BEGIN Entries provided

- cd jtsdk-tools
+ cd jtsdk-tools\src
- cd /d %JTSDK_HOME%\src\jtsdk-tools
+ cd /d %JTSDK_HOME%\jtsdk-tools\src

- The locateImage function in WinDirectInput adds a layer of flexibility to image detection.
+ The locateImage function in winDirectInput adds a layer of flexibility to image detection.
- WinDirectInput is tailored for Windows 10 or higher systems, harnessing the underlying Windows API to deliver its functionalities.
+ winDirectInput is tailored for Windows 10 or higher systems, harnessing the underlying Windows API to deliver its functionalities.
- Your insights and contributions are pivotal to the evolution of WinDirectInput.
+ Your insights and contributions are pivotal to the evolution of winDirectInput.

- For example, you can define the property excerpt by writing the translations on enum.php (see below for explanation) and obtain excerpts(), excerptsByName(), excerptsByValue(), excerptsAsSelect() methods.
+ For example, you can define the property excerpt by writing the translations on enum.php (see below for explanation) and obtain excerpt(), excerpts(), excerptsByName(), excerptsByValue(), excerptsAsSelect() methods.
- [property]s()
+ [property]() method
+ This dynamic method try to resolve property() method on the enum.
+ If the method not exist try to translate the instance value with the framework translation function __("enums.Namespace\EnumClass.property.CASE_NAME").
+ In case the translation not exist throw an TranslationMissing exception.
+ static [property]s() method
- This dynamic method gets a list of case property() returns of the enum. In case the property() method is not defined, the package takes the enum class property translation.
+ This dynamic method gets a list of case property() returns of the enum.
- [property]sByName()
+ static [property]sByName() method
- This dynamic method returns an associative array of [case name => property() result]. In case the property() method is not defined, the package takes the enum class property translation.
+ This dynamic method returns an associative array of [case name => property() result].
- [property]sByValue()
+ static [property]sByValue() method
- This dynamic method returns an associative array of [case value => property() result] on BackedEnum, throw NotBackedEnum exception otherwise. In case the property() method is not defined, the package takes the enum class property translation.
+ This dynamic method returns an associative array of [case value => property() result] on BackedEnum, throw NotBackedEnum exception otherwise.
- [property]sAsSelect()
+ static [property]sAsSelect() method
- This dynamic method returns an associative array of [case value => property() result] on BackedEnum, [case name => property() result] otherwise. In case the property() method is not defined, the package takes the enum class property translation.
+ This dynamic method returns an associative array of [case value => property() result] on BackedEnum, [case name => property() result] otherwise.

END Entries provided

### Prompt
Output the lines of the records above exactly as they appear, from the line containing "- [property]sByName()" through the line containing "exception otherwise. In".

### Result for this task
- [property]sByName()
+ static [property]sByName() method
- This dynamic method returns an associative array of [case name => property() result]. In case the property() method is not defined, the package takes the enum class property translation.
+ This dynamic method returns an associative array of [case name => property() result].
- [property]sByValue()
+ static [property]sByValue() method
- This dynamic method returns an associative array of [case value => property() result] on BackedEnum, throw NotBackedEnum exception otherwise. In case the property() method is not defined, the package takes the enum class property translation.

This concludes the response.